By any measure, iTunes is still the 800-pound gorilla of the digital-music industry: More than 10 billion songs have been downloaded since Apple launched the service in 2001, and some record labels and music publishers now get a huge proportion of the revenue they make on their artists from iTunes. By launching the service — along with the iPod, which turned 10 years old on the weekend — Apple effectively re-engineered the entire music industry, convincing the major labels to use it as a conduit to reach music lovers who were busy downloading whatever they could get their hands on.

Obviously, that kind of power means iTunes isn’t going away anytime soon, and it will continue to be the main choice for record companies who want to monetize an artist. But the music business is changing — along with virtually every other form of media and content — as a result of the increasingly social nature of the web. And in that particular race, services such as Spotify are winning, in part because of their integration with networks like Facebook and their focus on streaming over buying.

Streaming and sharing is the new downloading

Facebook and Spotify have gotten a lot of criticism since the social network launched its “frictionless sharing” features, which allow services like Spotify to publish sharing info to a user’s Facebook page without having to ask permission every time.
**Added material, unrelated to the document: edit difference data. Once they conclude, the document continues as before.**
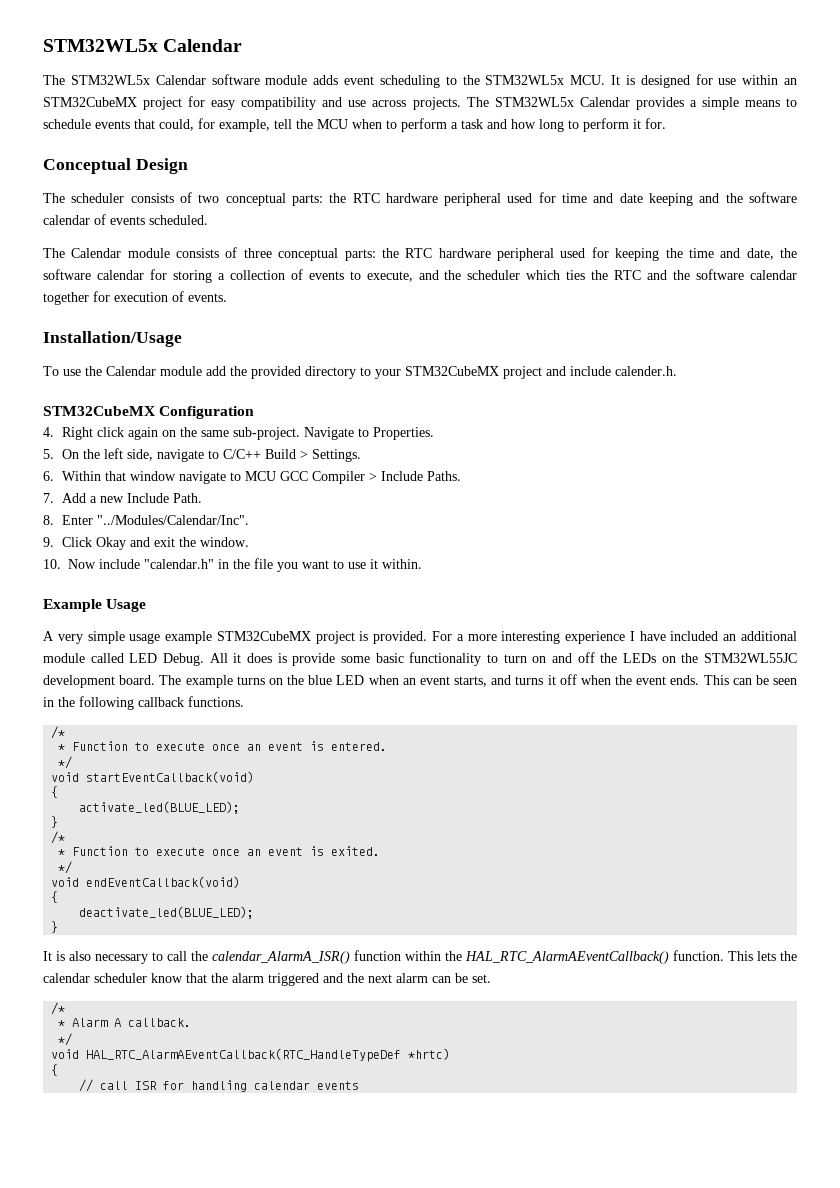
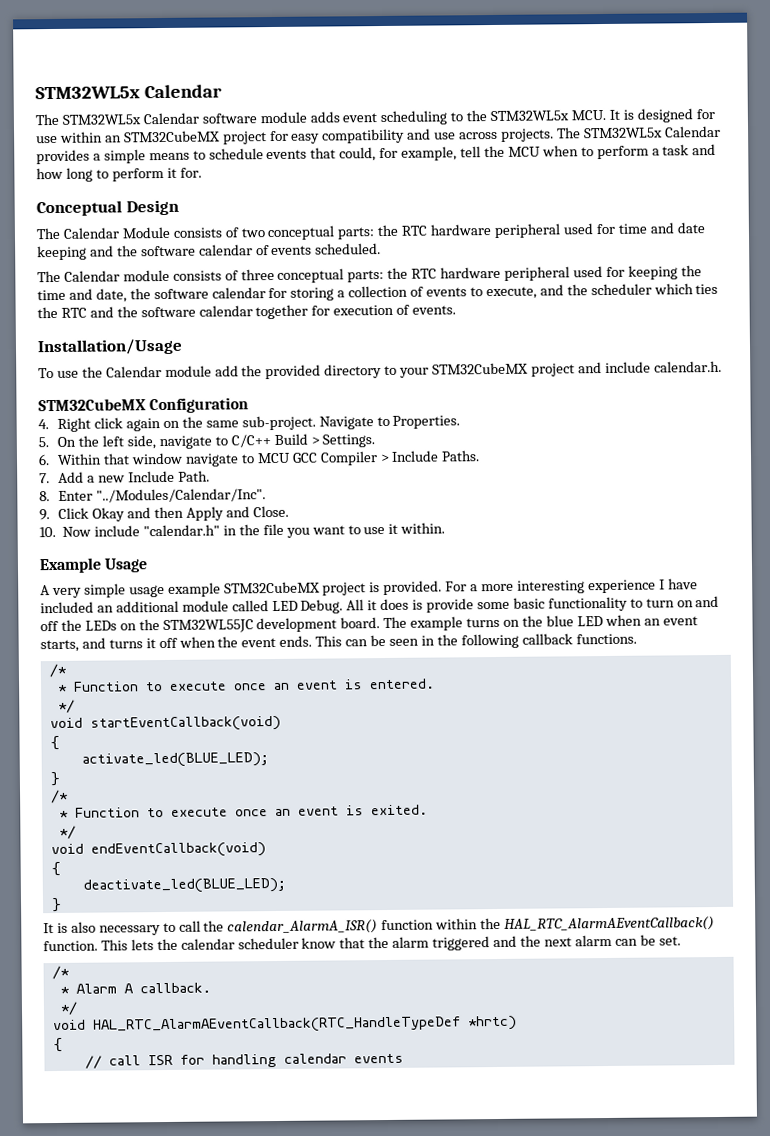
- The scheduler consists of two conceptual parts: the RTC hardware peripheral used for time and date keeping and the software calendar of events scheduled.
+ The Calendar Module consists of two conceptual parts: the RTC hardware peripheral used for time and date keeping and the software calendar of events scheduled.
- To use the Calendar module add the provided directory to your STM32CubeMX project and include calender.h.
+ To use the Calendar module add the provided directory to your STM32CubeMX project and include calendar.h.
- 9. Click Okay and exit the window.
+ 9. Click Okay and then Apply and Close.

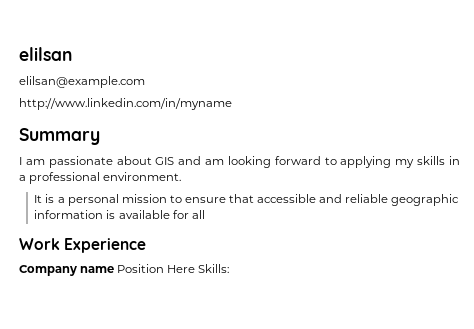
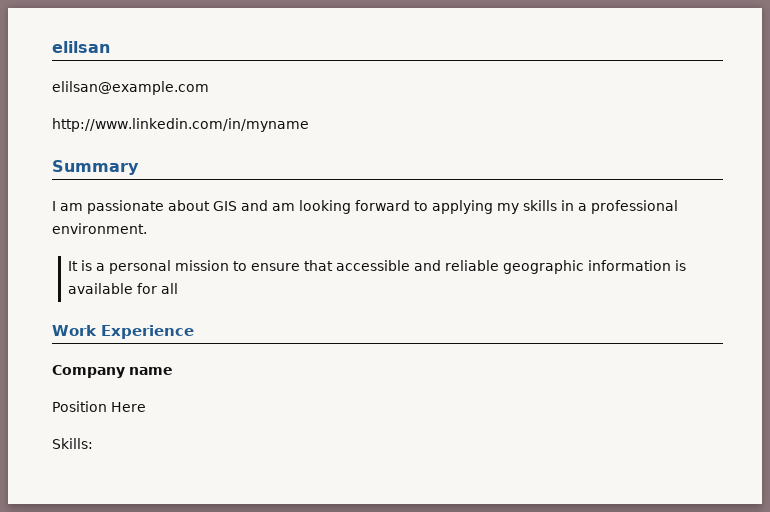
- Company name Position Here Skills:
+ Company name
+ Position Here
+ Skills:

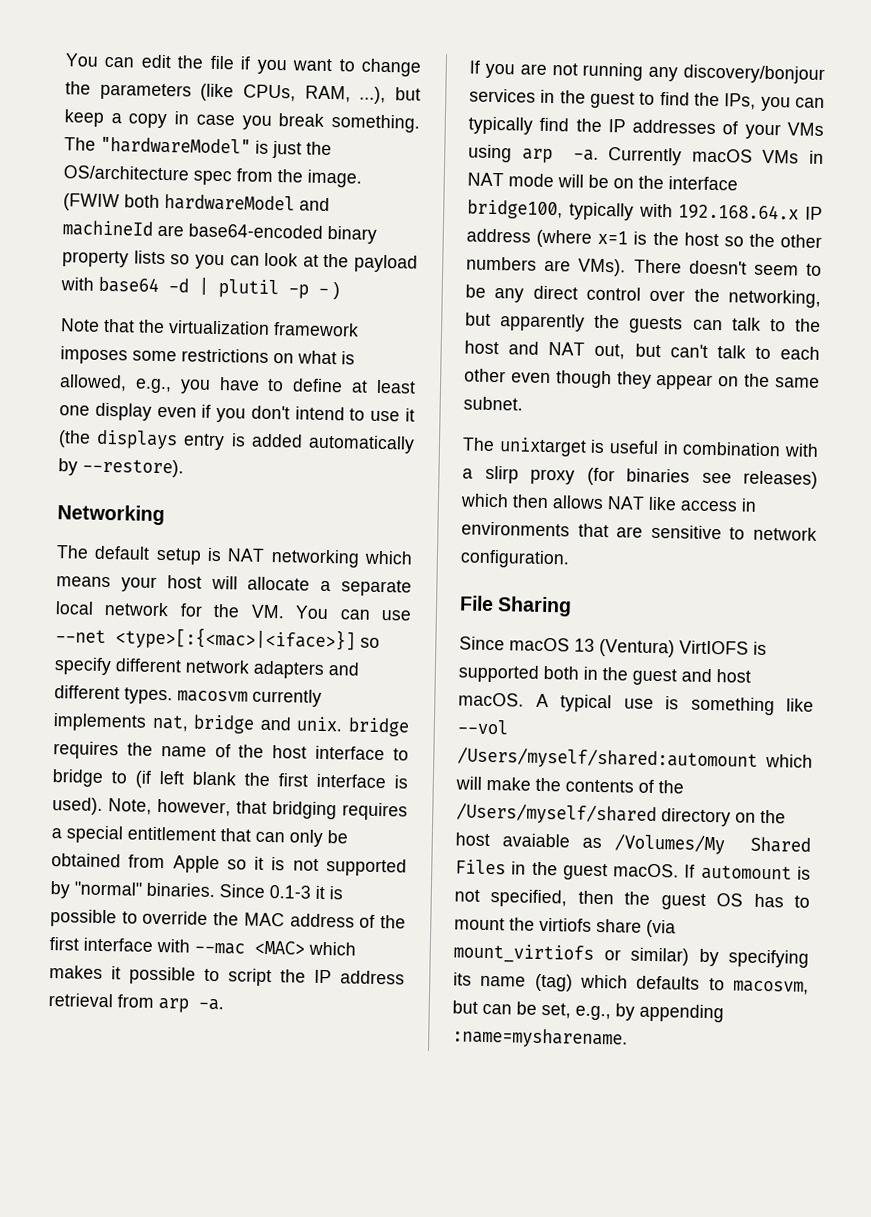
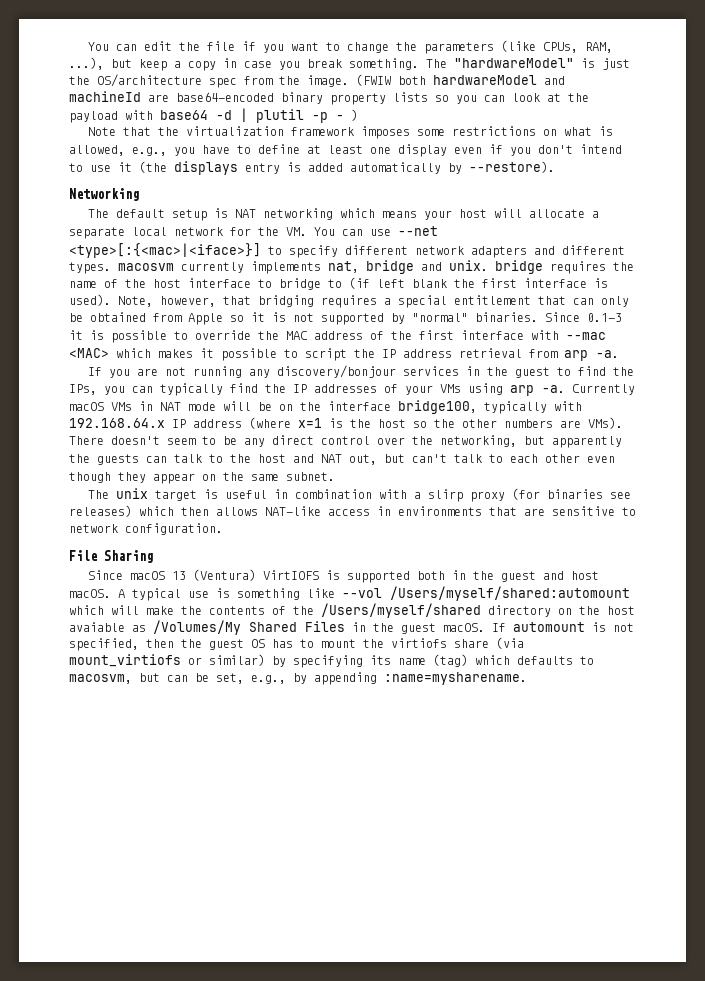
- The default setup is NAT networking which means your host will allocate a separate local network for the VM. You can use --net <type>[:{<mac>|<iface>}] so specify different network adapters and different types. macosvm currently implements nat, bridge and unix. bridge requires the name of the host interface to bridge to (if left blank the first interface is used).
+ The default setup is NAT networking which means your host will allocate a separate local network for the VM. You can use --net <type>[:{<mac>|<iface>}] to specify different network adapters and different types. macosvm currently implements nat, bridge and unix. bridge requires the name of the host interface to bridge to (if left blank the first interface is used).
- The unixtarget is useful in combination with a slirp proxy (for binaries see releases) which then allows NAT like access in environments that are sensitive to network configuration.
+ The unix target is useful in combination with a slirp proxy (for binaries see releases) which then allows NAT-like access in environments that are sensitive to network configuration.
Many users have complained about this behavior — and that Spotify requires that anyone signing up have a Facebook account to connect to — and some have no doubt cancelled their accounts, but they are likely in the minority. In the end, this new kind of sharing, which shows links to what friends are listening to in the “ticker” stream on a user’s page, could be a hugely powerful driver for the industry.

And what kinds of weapons does Apple have? It has its massive market dominance — and it has Ping. Remember Ping? Apple’s music-based social network launched last fall, and was designed to do something similar to what Spotify and others are now doing: make it easy for users to share their activity and convince others to buy music. Except that Ping almost instantly looked like a social network from the late 1990s rather than a contender for the music-sharing future: as GigaOM’s Cyndy Aleo argued at the time, it looked lame in part because it wasn’t connected to anything else, and it made sharing surprisingly cumbersome (for his part, Om said that he thought Ping was part of “the future of social commerce”).

Ping shone a spotlight on one of Apple’s major weaknesses, which is a lack of knowledge or experience with social networks or social behavior. The company’s products are famous for their brilliant design and usability, but virtually none of that applies to things like Ping or Apple’s Game Center network (or to iTunes itself, arguably) since both seem more like ghost towns and afterthoughts than powerful competitors.

Twitter integration may not be enough

In an attempt to bolt on some form of social behavior, Apple added support for Twitter to Ping, and more recently it has integrated Twitter into many of its apps and services through iOS 5 — a ground-breaking move, since it rarely gives that kind of preferential treatment and real estate to a third party. (It tried to negotiate a Facebook deal but was rebuffed, presumably because of Spotify). This was a smart decision, since Twitter accomplishes much of what iTunes and Ping do not: Users can easily send out links to what they have bought or are listening to, and those links appear in the “media pane” at Twitter’s website and can be easily clicked on.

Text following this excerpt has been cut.